§ **Required action**
Return exactly the span that opens with the line containing "shipping: 116.14 -> 63.90" and closes with the final line of the records, both included.

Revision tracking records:
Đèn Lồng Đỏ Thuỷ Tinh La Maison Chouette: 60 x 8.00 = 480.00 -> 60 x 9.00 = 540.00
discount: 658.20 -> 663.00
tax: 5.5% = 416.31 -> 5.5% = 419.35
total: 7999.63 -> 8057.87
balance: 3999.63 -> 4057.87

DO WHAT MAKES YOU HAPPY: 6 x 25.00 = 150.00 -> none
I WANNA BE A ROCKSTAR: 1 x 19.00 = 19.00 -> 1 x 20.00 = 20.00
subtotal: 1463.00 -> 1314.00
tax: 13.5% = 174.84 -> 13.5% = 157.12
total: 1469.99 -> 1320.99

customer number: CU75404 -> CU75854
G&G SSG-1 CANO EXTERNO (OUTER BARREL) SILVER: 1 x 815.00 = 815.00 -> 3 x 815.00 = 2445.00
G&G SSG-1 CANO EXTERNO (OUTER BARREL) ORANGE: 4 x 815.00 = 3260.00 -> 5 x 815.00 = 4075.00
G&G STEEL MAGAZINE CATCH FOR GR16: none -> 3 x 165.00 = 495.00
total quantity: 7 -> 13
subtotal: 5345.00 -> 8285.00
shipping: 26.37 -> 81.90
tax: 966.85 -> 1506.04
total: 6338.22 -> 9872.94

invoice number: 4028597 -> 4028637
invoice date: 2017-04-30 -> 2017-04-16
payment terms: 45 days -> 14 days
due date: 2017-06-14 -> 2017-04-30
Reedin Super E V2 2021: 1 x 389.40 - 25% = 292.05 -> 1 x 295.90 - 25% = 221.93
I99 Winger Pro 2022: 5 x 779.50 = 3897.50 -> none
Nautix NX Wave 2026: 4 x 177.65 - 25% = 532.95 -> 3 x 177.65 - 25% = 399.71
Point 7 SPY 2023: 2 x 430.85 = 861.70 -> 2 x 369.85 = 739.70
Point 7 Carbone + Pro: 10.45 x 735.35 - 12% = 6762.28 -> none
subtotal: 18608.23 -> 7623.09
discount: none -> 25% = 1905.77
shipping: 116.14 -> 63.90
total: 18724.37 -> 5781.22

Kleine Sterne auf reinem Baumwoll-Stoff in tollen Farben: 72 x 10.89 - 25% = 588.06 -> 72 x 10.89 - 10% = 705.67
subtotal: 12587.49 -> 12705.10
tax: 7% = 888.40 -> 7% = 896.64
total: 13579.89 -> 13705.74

§ **Reply**
shipping: 116.14 -> 63.90
total: 18724.37 -> 5781.22

Kleine Sterne auf reinem Baumwoll-Stoff in tollen Farben: 72 x 10.89 - 25% = 588.06 -> 72 x 10.89 - 10% = 705.67
subtotal: 12587.49 -> 12705.10
tax: 7% = 888.40 -> 7% = 896.64
total: 13579.89 -> 13705.74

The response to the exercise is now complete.